(Records from a collection)
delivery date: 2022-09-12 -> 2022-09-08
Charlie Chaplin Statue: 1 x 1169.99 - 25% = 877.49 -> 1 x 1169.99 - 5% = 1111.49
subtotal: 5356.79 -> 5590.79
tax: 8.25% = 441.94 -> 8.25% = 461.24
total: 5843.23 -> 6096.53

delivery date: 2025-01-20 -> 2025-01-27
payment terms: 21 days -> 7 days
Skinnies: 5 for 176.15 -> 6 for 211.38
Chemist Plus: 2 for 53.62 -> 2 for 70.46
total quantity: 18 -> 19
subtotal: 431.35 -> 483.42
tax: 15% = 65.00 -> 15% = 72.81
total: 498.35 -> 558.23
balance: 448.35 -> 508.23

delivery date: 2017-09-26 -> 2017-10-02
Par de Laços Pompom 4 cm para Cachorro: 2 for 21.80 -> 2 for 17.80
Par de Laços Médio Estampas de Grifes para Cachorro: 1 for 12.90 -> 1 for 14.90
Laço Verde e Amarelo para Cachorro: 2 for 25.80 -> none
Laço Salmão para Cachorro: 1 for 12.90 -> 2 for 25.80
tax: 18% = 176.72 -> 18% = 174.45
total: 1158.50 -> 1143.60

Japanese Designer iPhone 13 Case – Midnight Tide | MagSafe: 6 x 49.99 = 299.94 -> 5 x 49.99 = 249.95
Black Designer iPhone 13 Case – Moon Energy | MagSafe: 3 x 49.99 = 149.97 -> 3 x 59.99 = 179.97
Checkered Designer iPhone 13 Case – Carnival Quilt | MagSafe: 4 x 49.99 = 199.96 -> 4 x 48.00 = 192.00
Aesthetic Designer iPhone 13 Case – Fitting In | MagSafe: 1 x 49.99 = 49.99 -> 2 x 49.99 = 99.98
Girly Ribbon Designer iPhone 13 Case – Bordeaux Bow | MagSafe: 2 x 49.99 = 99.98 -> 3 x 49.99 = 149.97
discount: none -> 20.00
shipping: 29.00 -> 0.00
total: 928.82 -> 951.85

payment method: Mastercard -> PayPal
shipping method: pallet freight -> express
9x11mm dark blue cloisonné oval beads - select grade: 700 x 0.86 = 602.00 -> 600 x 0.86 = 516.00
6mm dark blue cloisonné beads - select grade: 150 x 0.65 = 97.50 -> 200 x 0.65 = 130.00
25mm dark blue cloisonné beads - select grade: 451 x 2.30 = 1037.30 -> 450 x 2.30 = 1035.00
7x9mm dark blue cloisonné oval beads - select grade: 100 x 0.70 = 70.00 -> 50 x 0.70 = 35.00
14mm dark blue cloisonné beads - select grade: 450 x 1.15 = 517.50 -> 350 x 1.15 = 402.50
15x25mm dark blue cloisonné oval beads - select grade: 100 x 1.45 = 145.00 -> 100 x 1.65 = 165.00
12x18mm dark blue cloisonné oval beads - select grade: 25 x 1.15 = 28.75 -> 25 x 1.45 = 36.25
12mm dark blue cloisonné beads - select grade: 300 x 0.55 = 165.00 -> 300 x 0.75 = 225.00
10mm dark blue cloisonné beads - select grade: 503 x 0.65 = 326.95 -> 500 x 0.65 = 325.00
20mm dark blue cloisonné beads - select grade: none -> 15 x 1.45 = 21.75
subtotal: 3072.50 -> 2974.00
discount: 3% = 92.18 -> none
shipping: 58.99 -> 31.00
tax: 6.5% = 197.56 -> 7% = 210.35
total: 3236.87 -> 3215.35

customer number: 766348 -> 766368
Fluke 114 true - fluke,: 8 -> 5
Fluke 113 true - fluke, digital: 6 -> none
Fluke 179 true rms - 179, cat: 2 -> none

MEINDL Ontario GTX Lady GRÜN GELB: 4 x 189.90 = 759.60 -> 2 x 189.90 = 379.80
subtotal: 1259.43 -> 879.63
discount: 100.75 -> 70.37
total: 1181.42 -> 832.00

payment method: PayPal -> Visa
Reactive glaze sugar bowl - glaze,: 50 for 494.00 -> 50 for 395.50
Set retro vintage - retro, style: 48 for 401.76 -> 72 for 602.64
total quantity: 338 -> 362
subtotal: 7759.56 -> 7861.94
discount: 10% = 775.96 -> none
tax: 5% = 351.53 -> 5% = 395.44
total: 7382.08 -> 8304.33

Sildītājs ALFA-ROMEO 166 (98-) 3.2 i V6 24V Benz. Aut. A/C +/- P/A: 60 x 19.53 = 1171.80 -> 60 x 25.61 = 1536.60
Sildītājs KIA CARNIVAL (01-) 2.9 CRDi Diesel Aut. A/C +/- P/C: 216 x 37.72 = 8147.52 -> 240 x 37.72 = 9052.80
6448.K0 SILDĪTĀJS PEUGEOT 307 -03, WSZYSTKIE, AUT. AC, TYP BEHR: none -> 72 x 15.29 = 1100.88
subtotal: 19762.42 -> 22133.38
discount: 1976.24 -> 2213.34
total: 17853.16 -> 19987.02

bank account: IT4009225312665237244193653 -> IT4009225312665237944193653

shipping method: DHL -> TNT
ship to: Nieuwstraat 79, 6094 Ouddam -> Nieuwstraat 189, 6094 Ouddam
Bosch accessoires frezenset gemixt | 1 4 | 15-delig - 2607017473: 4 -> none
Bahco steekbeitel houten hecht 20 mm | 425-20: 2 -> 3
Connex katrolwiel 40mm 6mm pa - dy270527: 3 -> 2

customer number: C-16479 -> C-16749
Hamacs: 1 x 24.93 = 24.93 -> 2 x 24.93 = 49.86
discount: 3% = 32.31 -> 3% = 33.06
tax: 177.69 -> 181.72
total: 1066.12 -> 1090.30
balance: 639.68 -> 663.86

Exercise description: Tally up the lines holding the word "balance" in the data above, and answer with that figure only.

Answer for this exercise: 2